9. Les Vasichthas s’élèvent, avec science et sagesse, sur l’arbre mystérieux qui a mille branches[12]. Assis (près du foyer), ils forment le large tissu dont l’Apsarâ (Ourvasî) enveloppe (Agni)[13].

10. Mitra et Varouna te virent entouré d’étincelles et de lumière. Ce fut alors ta première naissance, ô Vasichtha, et sous le nom d’Agastya tu apparus aux peuples.

  1. Le commentaire dit que cet hymne est en l’honneur des fils de Vasichtha.
  2. Nom particulier du vase où l’on dépose le soma.
  3. Le commentaire raconte que Soudâs voulant faire faire un sacrifice à Indra, eut pour rival le roi Pâsadyoumna, dont les efforts furent neutralisés par les efforts des Vasichthas, qui assurèrent la supériorité à Soudâs. Ce Pâsadyoumna me semble être un Asoura : son nom signifie qui enchaîne la force.
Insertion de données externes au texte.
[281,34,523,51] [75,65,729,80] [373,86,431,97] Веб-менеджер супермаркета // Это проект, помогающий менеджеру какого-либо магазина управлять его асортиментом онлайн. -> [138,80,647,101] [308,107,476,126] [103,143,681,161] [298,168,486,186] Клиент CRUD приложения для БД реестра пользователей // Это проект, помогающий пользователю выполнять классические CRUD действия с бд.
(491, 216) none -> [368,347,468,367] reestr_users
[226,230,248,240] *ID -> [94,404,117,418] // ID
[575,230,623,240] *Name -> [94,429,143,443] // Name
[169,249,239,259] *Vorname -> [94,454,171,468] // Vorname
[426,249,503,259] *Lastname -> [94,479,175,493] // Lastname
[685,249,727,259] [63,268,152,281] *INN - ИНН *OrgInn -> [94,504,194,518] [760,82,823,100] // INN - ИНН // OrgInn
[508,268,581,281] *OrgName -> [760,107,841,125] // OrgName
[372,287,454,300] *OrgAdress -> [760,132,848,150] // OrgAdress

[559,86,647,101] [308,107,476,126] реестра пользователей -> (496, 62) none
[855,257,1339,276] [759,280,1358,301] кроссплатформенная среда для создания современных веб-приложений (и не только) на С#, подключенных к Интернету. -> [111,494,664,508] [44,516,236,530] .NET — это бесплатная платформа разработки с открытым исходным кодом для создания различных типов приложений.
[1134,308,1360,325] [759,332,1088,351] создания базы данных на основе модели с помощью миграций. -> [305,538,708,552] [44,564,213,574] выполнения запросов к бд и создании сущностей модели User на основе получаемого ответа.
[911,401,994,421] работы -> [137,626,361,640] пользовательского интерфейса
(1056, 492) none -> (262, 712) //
  4. Je pense que c’est, sous d’autres noms, l’histoire racontée page 211.
  5. Voir plus haut, page 357, col. 1, note 2.
  6. Ces dix rois ne seraient-ils pas les dix gardiens des régions célestes ?
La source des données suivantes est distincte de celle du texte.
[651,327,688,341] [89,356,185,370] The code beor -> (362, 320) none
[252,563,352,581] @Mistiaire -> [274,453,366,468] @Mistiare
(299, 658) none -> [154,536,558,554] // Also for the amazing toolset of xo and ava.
  7. C’est le nom d’un mètre poétique. Je crois être fidèle au texte des manuscrits en écrivant ici et partout ailleurs sakwari, et non sakkari, malgré l’autorité de M. Wilson dans son Dictionnaire.
  8. Nous disions plus haut, page 356, col. 1, note 3, que les Tritsous nous semblaient devoir être les mêmes que les Marouts. Le commentateur dit que ce sont des rois, et je ne serais pas étonné qu’il les regardât comme les dix rois dont il est fait ici mention. Le même commentateur, au distique 14, donne le mot Pratrid pour synonyme de Tritsou.
  9. Le commentaire rappelle que Bharata est le nom d’un roi. En même temps il dit que Bharata est un nom des Tritsous. Je ferai observer que ce mot est une épithète de Roudra, sans doute parce qu’il porte le nuage.
  10. Les trois dieux dont il est ici question sont Agni, Vâyou et Aditya, lesquels produisent les Vasous, les Roudras et les Adityas.
  11. Je suppose que ce sont les trois feux du sacrifice. L’auteur leur donne le nom de gharma. Voy. sect. IV, lect. II, hym. xi, st. 7.
  12. Le poëte désigne ainsi l’ensemble des hymnes, des prières et des rites.
  13. Le commentaire croit que dans cette phrase il est question du corps de Vasichtha enfanté par Ourvasî. Une Apsarâ est une nymphe des ondes du sacrifice ; et nous avons vu ailleurs, sect. IV, lect. ii, hym. ix, qu’Ourvasî est la libation personnifiée. Cette libation, en tombant sur le foyer, soulève une fumée et une flamme, qui sont le vêtement d’Agni. Ce vêtement est tissu par la main du prêtre, qui répand la libation. Quant à cette généalogie de Vasichtha, né d’Ourvasî, voici mon explication. Le mot Vasichtha, tel que le mot Angiras et d’autres, me semble être une épithète d’Agni en sa qualité de prêtre, brahman. Agni (Vasichtha) est né de la libation (Ourvasî), à l’occasion d’un sacrifice fait en l’honneur de Mitra et Varouna, et a été surnommé Métrâvarouna. J’en dirai autant d’Agastya, né dans une jarre, c’est-à-dire, sur le foyer de terre ou dans le vase des libations. Avec cette explication, il n’est pas étonnant qu’Agastya soit le même personnage que Vasichtha.